Single-cell RNA sequencing (scRNA-seq) has been a powerful tool for biomedical research and the number of scRNA-seq datasets has been growing rapidly thanks to the continuous advancement of library preparation technologies. In addition to the increasing number of cells being profiled, there is a trend of conducting cross-tissue analyses which build on the initial efforts that studied one tissue at a time. The Human Cell Atlas [
1] and Human BioMolecular Atlas Program [
2] aim to systematically characterize the expression profiles of various human organs and cell types, and to form comprehensive references for single-cell transcriptome data. However, due to the different data sources, how to effectively and consistently integrate these single-cell transcriptome datasets have remained as a great challenge. Specifically, there are three issues that need to be addressed. First, traditional relational databases cannot meet the requirements of efficient storage and retrieval of scRNA-seq dataset. Second, novel indexing methods are required so that each single cell could be traced with multiple attributes. Finally, standardized controlled vocabulary is required to annotate cell types in a unified manner.
Recently, Dr. Xuegong Zhang’s group from Tsinghua University in China introduced hECA (human Ensemble Cell Atlas) [
3] which has made important contributions to addressing the above issues. hECA is a human integrated cell atlas covering 38 organs and 11 systems, including transcriptomic data of more than 1 million cells from over 100 single-cell research studies. Based on a unified information framework, hECA enables seamless cell-centric data integration from different sources. In terms of database architecture, hECA used a unified giant table (uGT) as the storage engine. It is worth noting that uGT can not only cover transcriptome features such as gene expression, but also store various types of cell attributes, thereby supporting cell-level information retrieval based on multiple attributes. To further make cell types from different data sources comparable, they also developed a unified hierarchical annotation framework (uHAF) as the underlying indexing system. In addition to providing controlled vocabulary with hierarchy and affiliation for cell type annotation, uHAF is compatible with the widely used Cell Ontology database and supports continuous updates in the future. In order to facilitate users to use the retrieval function in the system, the authors also developed the ECAUGT Python package for programmatic access. Based on these modules, the authors proposed three application scenarios and demonstrate their reliability. First, users can select cells from the virtual body through flexible logical expressions, such as filtering cells of interest based on cell type names or expression thresholds of marker genes. Second, users can quantitatively view the relationship among gene expression levels, cell types, and organs through its visualization module. The user-friendly data visualization website will be very helpful for researchers with non-biological information backgrounds. Finally, users can customize reference creation for automatic cell type classification.

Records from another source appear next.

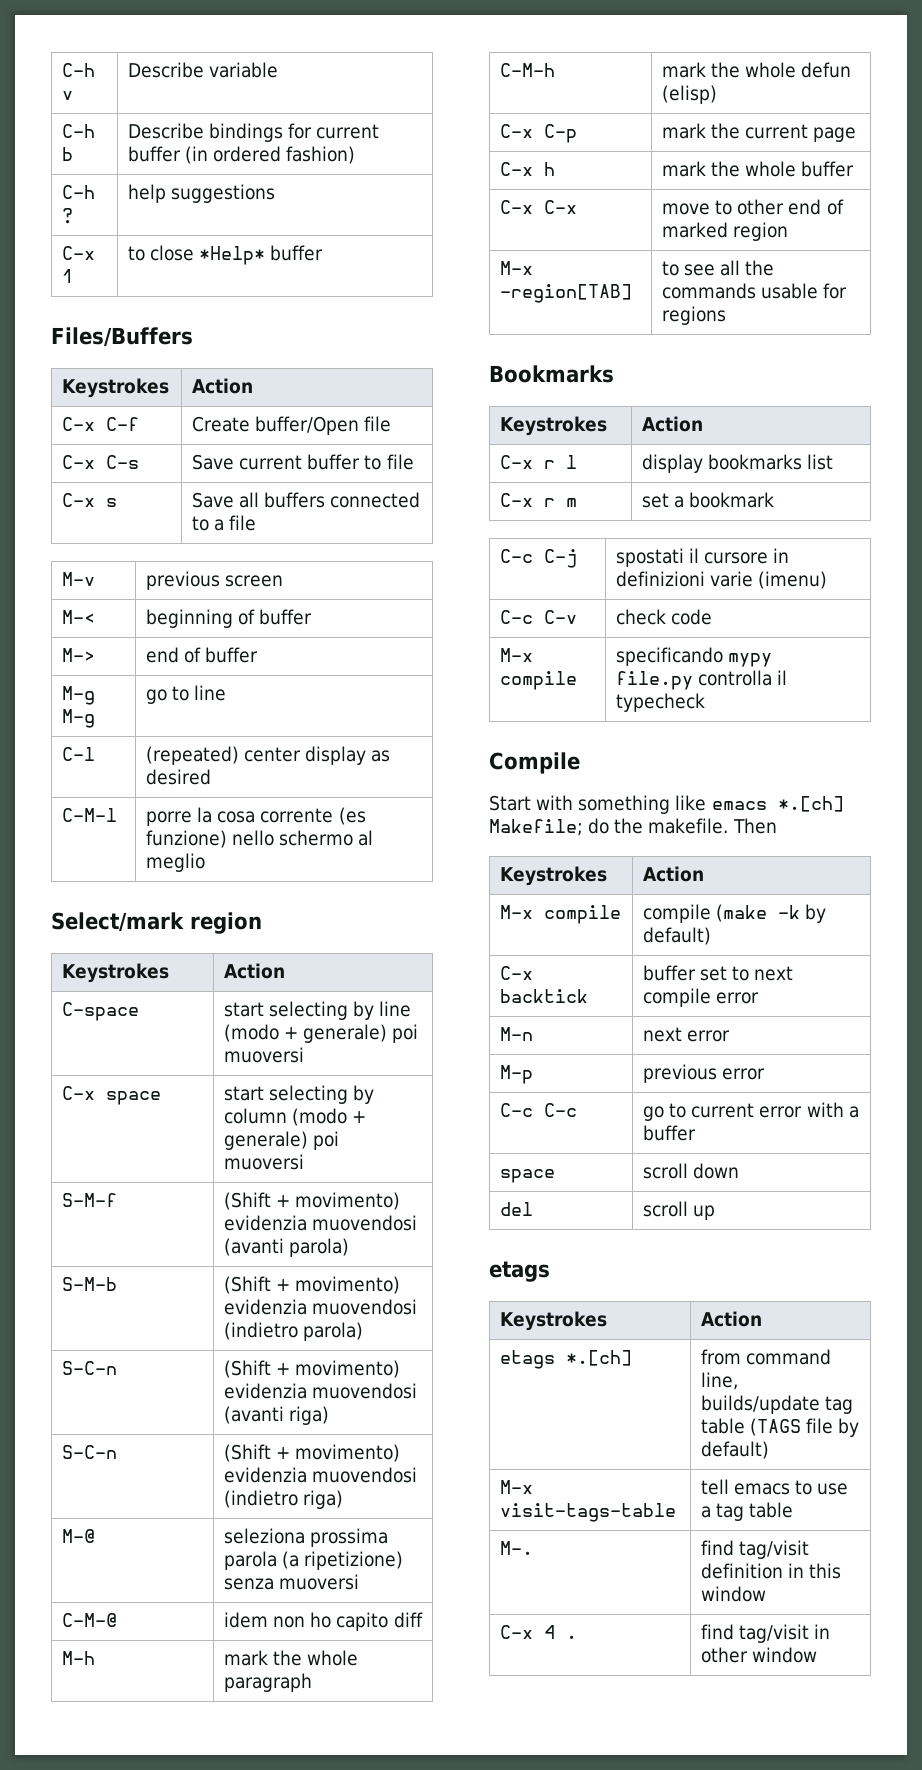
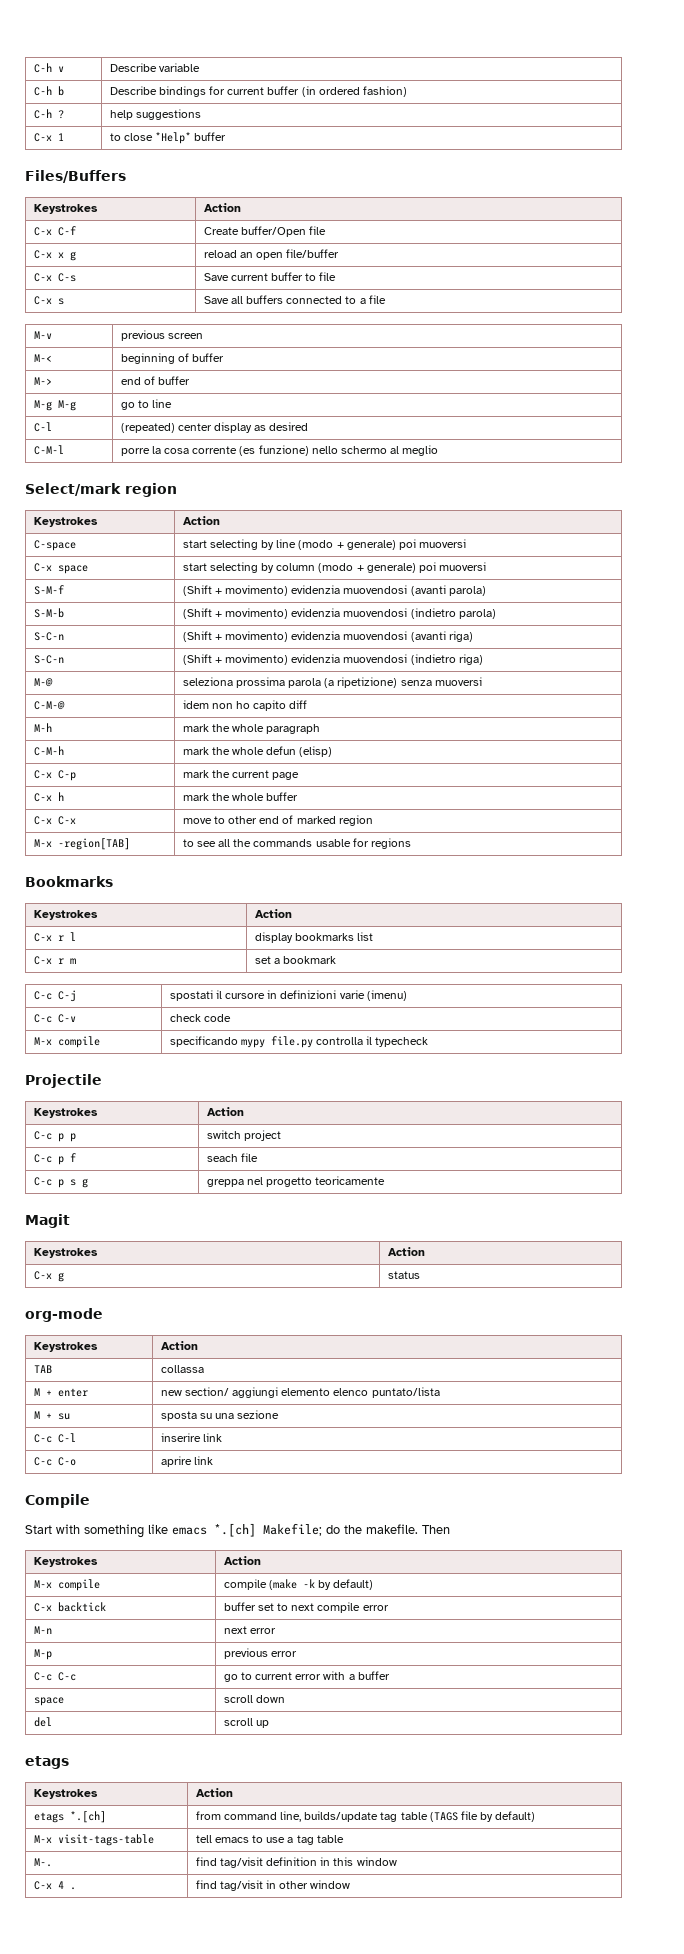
+ C-x x g | reload an open file/buffer
+ Projectile
+ Keystrokes | Action
+ C-c p p | switch project
+ C-c p f | seach file
+ C-c p s g | greppa nel progetto teoricamente
+ Magit
+ Keystrokes | Action
+ C-x g | status
+ org-mode
+ Keystrokes | Action
+ TAB | collassa
+ M + enter | new section/ aggiungi elemento elenco puntato/lista
+ M + su | sposta su una sezione
+ C-c C-l | inserire link
+ C-c C-o | aprire link

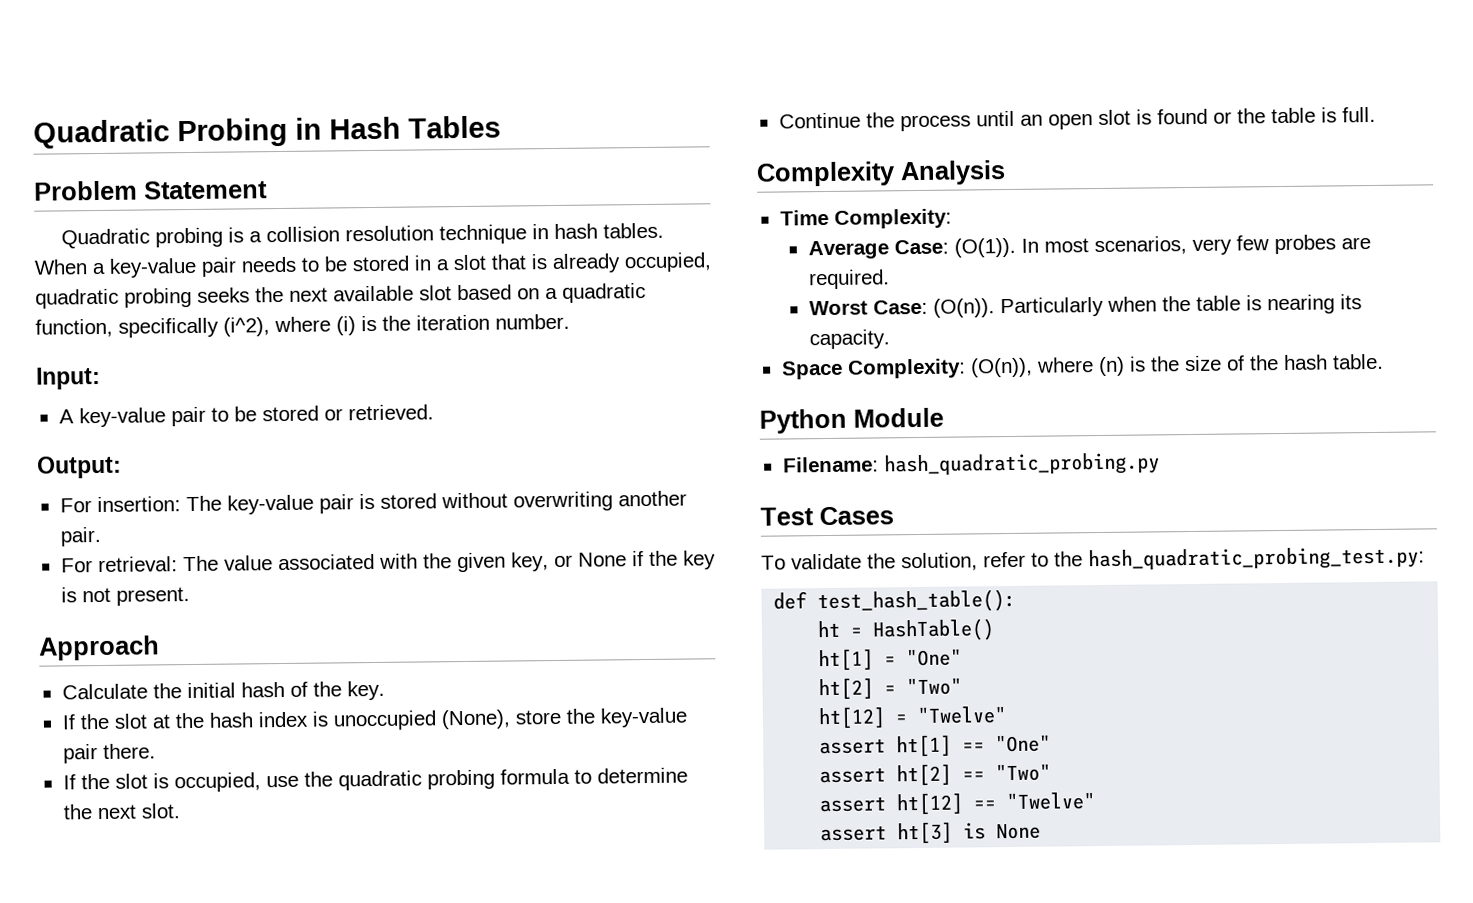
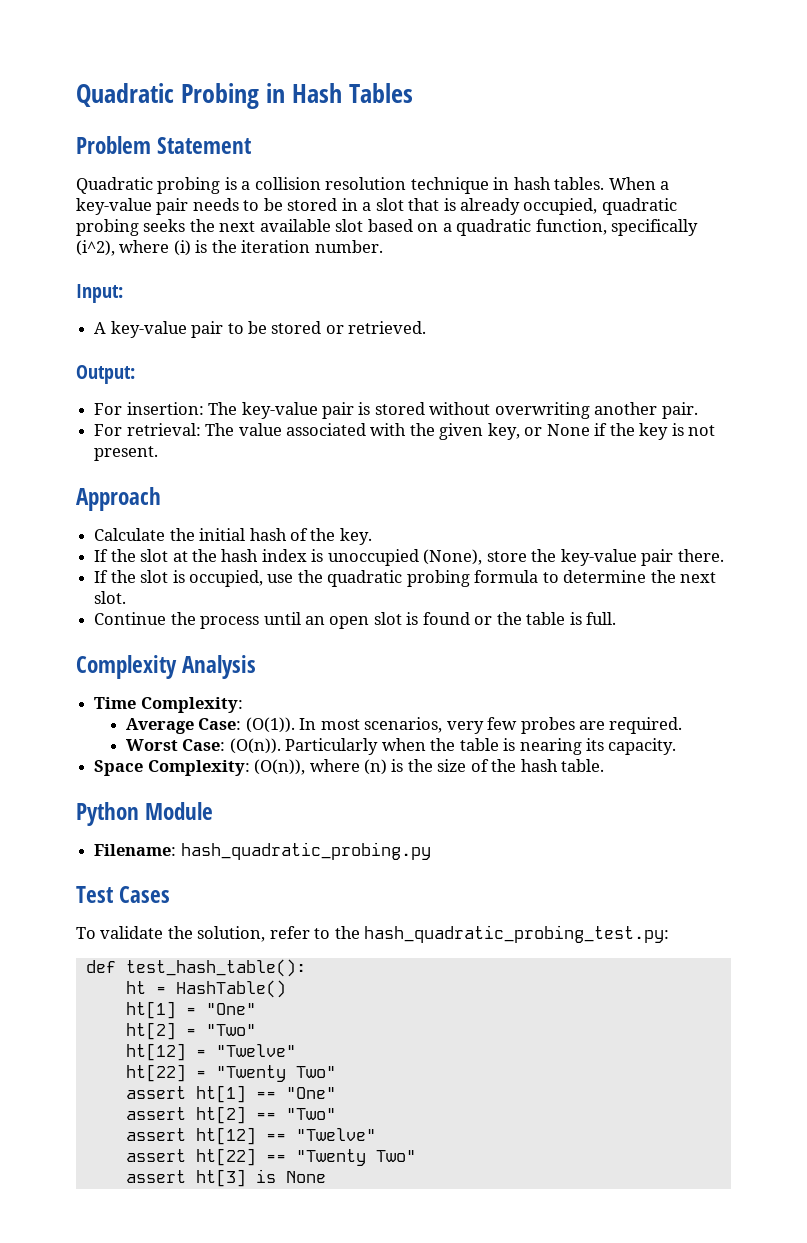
+ ht[22] = "Twenty Two"
+ assert ht[22] == "Twenty Two"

In conclusion, hECA has made a landmark contribution to integrating human single-cell data from multiple sources and performing downstream analysis. In addition to the convenience for the majority of scientific researchers to use the integrated single-cell data for analysis, the innovations in its data structure and controlled vocabulary for cell type annotation represent a wealth for the bioinformatics community. As an evolving project, we believe that future versions of hECA will integrate more datasets and provide more capabilities for data analysis.